Du tri des déchets organiques jusqu’à l’analyse en temps réel du comportement du digesteur, la spectrométrie infrarouge pourrait bien devenir la technologie incontournable sur les sites de biométhanisation.

La spectrométrie infrarouge est depuis longtemps utilisée pour analyser la composition de matières organiques.
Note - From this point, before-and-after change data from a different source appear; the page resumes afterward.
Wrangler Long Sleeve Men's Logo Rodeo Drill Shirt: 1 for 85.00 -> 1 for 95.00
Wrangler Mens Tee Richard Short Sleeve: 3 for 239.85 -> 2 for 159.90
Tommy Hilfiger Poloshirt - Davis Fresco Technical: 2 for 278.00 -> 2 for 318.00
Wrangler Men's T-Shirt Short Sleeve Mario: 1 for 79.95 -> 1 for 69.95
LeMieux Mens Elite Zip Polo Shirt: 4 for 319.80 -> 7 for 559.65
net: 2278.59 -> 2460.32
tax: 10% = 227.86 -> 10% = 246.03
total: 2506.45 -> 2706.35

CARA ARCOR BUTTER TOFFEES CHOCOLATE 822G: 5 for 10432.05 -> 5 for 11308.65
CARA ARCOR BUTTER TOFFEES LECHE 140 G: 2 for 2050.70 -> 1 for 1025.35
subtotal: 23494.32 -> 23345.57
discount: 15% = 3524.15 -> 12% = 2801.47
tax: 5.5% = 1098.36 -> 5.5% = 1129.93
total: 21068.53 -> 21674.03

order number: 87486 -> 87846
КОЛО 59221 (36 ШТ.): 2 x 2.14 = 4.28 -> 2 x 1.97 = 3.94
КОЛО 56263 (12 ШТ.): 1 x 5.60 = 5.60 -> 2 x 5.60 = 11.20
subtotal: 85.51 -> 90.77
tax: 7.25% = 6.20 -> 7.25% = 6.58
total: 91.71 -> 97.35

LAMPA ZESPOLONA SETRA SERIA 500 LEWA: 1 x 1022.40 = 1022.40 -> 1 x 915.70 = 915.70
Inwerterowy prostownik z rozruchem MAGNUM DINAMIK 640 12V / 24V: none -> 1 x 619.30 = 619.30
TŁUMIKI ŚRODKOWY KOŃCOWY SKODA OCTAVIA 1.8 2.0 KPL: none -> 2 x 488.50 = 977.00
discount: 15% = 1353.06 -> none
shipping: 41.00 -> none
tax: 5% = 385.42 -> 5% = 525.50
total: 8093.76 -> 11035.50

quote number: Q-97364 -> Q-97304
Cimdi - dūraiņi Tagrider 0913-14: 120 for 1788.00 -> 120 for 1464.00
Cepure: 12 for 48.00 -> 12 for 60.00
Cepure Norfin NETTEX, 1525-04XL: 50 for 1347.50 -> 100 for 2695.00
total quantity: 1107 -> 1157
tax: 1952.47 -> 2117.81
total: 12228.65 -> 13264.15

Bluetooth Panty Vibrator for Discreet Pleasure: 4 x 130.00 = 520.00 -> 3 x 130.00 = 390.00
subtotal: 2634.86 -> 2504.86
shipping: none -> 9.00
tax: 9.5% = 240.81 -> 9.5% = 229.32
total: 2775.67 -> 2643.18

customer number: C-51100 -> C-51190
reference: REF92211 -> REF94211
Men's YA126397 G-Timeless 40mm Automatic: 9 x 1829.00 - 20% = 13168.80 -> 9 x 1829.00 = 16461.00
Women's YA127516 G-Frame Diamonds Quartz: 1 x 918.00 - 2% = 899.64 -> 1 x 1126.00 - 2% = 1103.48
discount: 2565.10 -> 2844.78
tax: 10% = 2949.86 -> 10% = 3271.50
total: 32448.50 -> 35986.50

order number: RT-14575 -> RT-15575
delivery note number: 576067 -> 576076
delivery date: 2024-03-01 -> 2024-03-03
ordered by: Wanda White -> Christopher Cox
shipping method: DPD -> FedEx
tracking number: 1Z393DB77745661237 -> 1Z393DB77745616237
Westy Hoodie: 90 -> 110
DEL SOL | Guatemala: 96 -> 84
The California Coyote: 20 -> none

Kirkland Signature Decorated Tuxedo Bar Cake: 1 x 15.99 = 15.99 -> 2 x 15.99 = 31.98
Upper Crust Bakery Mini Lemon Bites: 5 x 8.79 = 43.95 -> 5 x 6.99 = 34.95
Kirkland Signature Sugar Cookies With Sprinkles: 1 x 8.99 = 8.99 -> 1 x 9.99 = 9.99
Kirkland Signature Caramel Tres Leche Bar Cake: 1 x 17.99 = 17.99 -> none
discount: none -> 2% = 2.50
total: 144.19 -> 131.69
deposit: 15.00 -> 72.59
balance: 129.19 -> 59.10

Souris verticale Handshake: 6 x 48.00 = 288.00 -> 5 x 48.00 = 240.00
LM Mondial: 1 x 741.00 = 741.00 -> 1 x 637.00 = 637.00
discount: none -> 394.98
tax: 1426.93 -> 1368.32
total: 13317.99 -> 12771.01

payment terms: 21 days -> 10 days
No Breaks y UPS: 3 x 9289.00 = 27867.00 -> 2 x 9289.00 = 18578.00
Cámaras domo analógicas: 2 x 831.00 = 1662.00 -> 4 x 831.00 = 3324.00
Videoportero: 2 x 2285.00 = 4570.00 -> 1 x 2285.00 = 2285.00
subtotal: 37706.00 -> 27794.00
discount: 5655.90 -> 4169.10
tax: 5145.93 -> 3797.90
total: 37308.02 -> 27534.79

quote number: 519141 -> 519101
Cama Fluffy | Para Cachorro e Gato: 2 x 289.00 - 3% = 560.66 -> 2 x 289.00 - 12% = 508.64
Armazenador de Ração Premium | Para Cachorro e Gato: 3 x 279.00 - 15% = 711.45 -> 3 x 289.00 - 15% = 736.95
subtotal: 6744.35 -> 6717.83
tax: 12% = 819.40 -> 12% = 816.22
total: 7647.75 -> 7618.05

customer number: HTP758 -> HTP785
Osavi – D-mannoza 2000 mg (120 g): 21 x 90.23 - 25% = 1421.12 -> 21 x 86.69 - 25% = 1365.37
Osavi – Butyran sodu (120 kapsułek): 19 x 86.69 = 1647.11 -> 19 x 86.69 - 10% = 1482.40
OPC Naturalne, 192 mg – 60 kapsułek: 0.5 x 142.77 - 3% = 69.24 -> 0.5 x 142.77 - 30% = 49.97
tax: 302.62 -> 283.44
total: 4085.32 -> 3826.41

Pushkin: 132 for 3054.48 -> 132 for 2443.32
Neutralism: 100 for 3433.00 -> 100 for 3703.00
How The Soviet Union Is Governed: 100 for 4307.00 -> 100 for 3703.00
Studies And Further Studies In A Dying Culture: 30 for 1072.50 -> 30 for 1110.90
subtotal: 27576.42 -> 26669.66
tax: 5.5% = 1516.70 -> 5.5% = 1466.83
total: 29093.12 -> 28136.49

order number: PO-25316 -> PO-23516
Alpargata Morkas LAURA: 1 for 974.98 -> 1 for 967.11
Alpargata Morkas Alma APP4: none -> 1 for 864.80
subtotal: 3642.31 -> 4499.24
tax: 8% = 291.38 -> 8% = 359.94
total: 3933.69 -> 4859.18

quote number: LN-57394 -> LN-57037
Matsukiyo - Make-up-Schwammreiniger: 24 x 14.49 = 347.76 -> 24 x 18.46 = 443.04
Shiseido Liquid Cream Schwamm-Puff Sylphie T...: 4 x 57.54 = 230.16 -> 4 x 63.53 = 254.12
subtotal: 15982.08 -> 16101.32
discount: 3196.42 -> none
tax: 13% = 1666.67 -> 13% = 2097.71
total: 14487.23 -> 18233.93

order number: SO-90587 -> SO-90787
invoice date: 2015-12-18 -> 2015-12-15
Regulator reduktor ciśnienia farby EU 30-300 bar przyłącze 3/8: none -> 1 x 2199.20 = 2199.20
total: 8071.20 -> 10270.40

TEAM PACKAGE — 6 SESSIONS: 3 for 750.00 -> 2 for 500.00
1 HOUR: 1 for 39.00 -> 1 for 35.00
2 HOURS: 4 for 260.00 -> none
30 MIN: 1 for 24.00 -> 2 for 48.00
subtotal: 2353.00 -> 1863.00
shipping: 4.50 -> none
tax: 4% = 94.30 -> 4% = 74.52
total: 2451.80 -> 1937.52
En envoyant un rayonnement infrarouge sur une matière, certaines parties de ce rayonnement seront absorbées et d’autres renvoyées. Le résultat est un spectre, une courbe, qui – selon les longueurs d’onde absorbées – permet d’identifier, voire de quantifier, les différents composants organiques de la matière (lipides, glucides, protéines, eau…).

Qu’existe-il sur le marché ?

Des trieurs de déchets par spectrométrie infrarouge sont déjà disponibles sur le marché. Cela permet, pour des poubelles ménagères par exemple, de vérifier qu’il n’y ait pas d’indésirables dans la matière envoyée dans le digesteur.

Il est désormais possible d’analyser le potentiel méthanogène grâce au test Flash BMP®, commercialisé par Ondalys, et élaboré par l’Irstea, l’INRA et l’Ecole des Mines d’Alès. Ce test prend deux heures, contre 30 jours pour les tests BMP traditionnels.

L’intelligence artificielle, bientôt l'allié du digesteur

Les futurs développements de la spectrométrie infrarouge concernent l’analyse du digesteur lui-même. Cela permettrait de détecter sans intervention humaine et rapidement un disfonctionnement du digesteur.